A policy runs until it is complete; if interrupted before finishing, it will start again. Every policy starts with the first object, regardless of whether it failed previously. It is possible to design a policy to check to see if it previously ended prematurely, reload the relevant data, and start again; however, this is not the default policy behavior. For more information on building restartable policies, see Chapter 7.

Policy Behavior (Monitor)

A monitored policy is any policy that begins with a monitor object. (These policies can only contain one monitor object.) Monitored policies are sometimes referred to as long running policies. A monitored policy begins like an ad hoc policy, started by a user or external trigger; but because the first object in the policy is a monitor, the conditions of that monitor will dictate when the rest of the policy will trigger.

As an example, if the first object in a monitored policy is a File Monitor configured to wait for a file named datalog.xls to appear in C:\Drop, the policy loads and begins monitoring the C:\Drop folder for datalog.xls. Until that file appears, the remaining objects in the workflow will not run. This policy might stay in memory indefinitely waiting on the desired condition to occur.

After the desired condition occurs, two things take place:

  • As soon as the monitor condition for the first object is satisfied, a new PolicyModule.exe instantiates to replace the monitoring activity.
  • The policy executes just as an ad hoc job would, following all the objects along its given execution path.
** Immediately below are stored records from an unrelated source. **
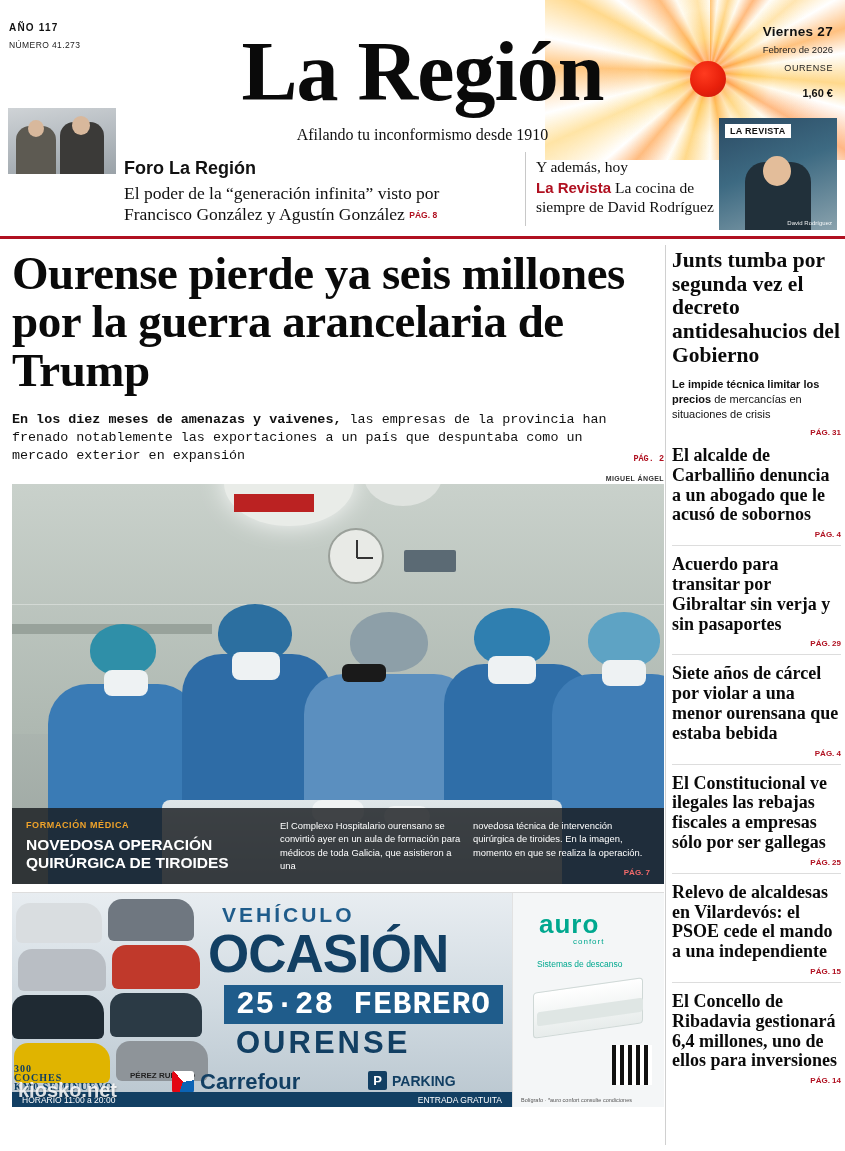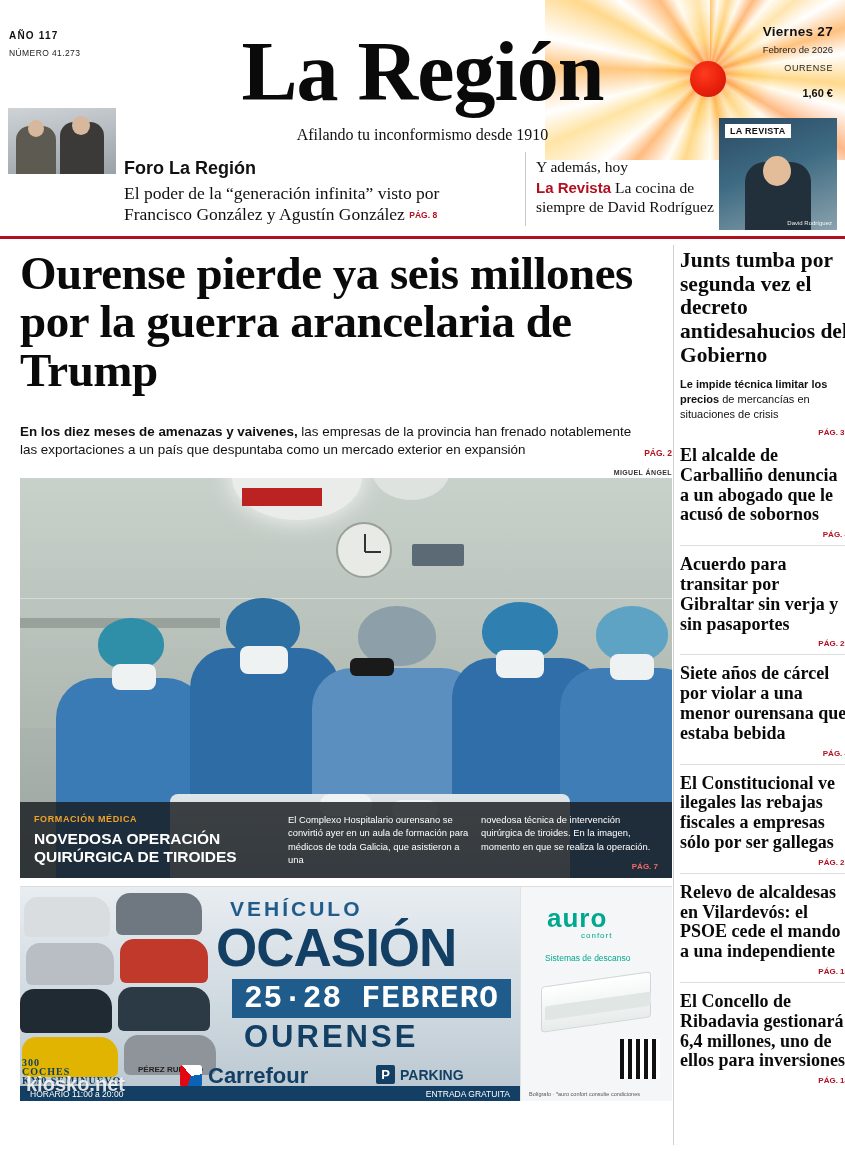"AÑO 117" .issue-left .ano { margin-top: 8px -> none }
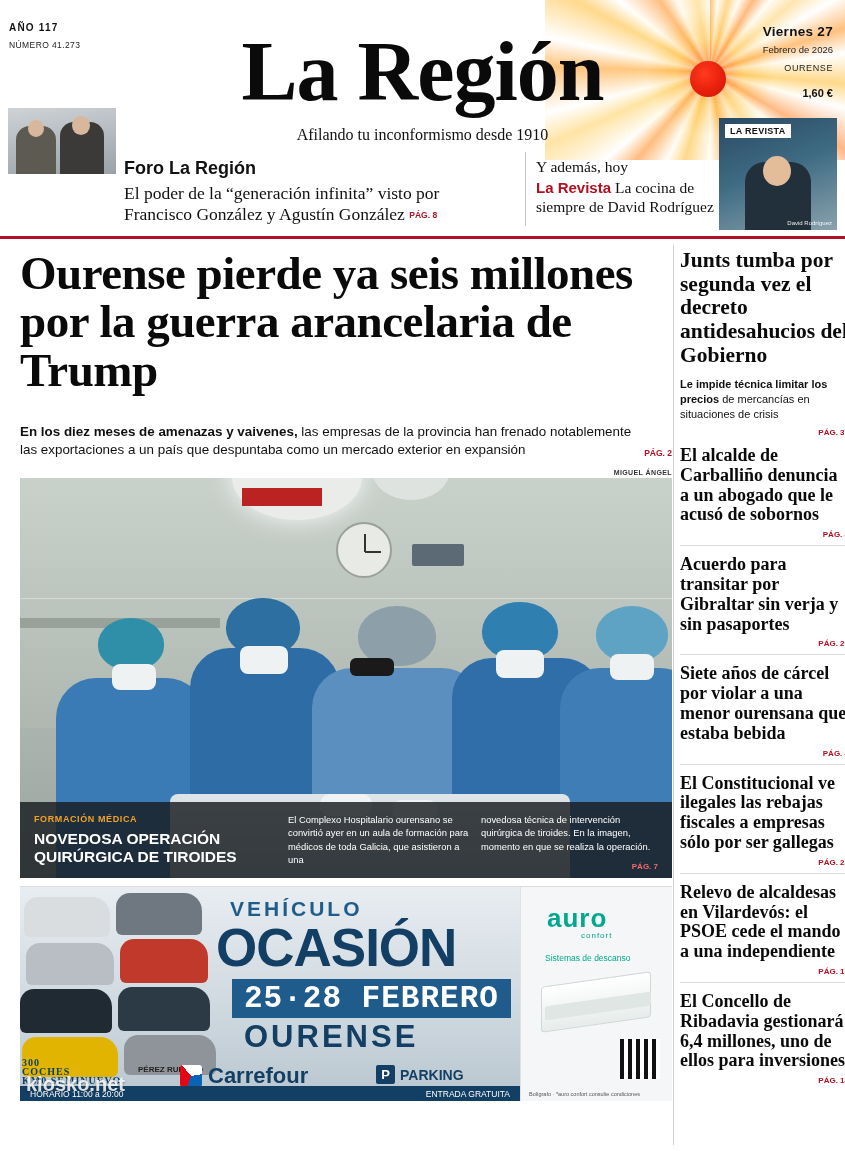"Ourense pierde ya seis millones" .content { left: 12px -> 4px }
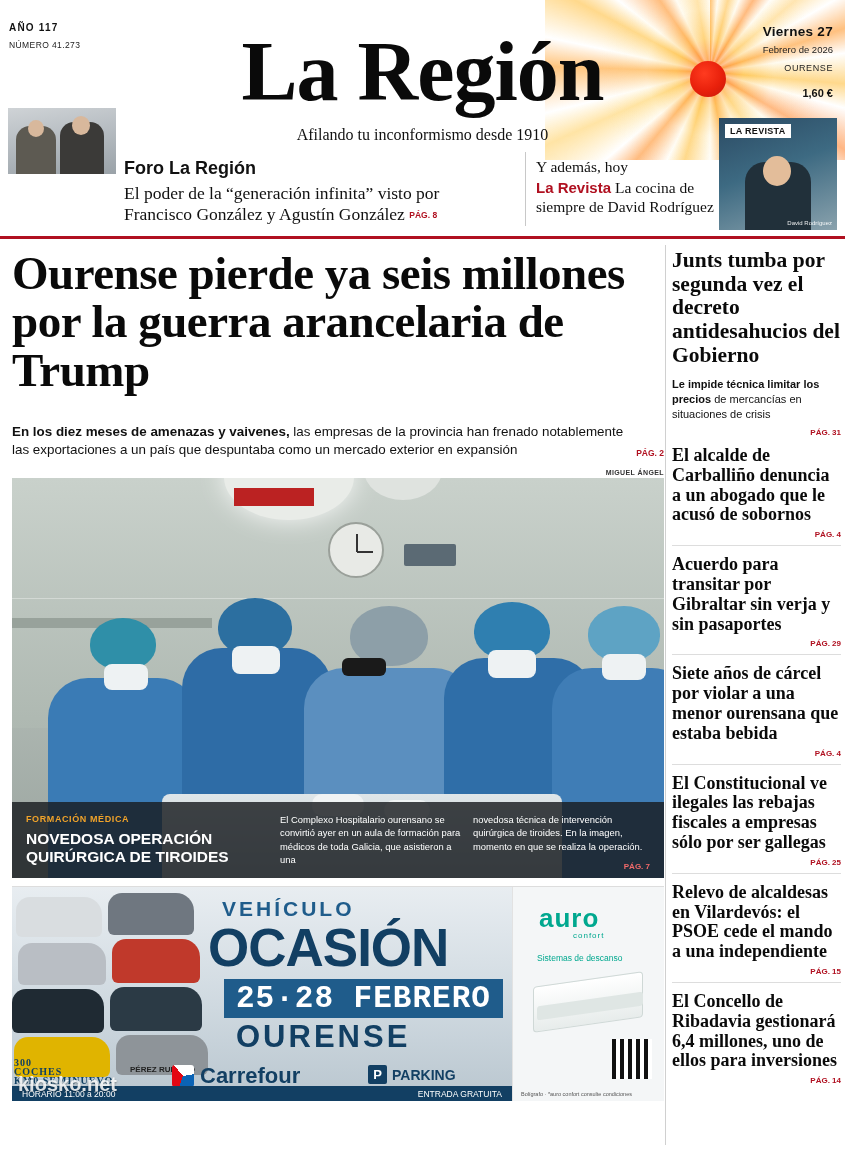"En los diez meses de" .lead-sub { font-family: Liberation Sans, sans-serif -> Liberation Mono, monospace; margin-top: 29px -> 17px }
By instantiating a new PolicyModule.exe as soon as the monitor condition is satisfied, the monitoring is constant and uninterrupted. If you are familiar with how a Transmission Control Protocol (TCP) port listener behaves, you can use this as an analogous behavior. As soon as the socket on port 3389 is filled by an incoming Remote Desktop Protocol (RDP) connection, a new socket on the same port is created. Monitored polices behave in a similar fashion.

After a monitored policy is running, it will not stop on its own. The user or an external trigger will have to stop the policy.

In both situations (monitored and ad hoc), the desired outcome of the policy is not the relevant measure. Regardless of whether the desired outcome is success or failure as long as the policy executes all of objects in its path, the Action Server reports the policy as successfully completed. In terms of policy management by the datastore and the Action Servers, this completion is the only one that matters.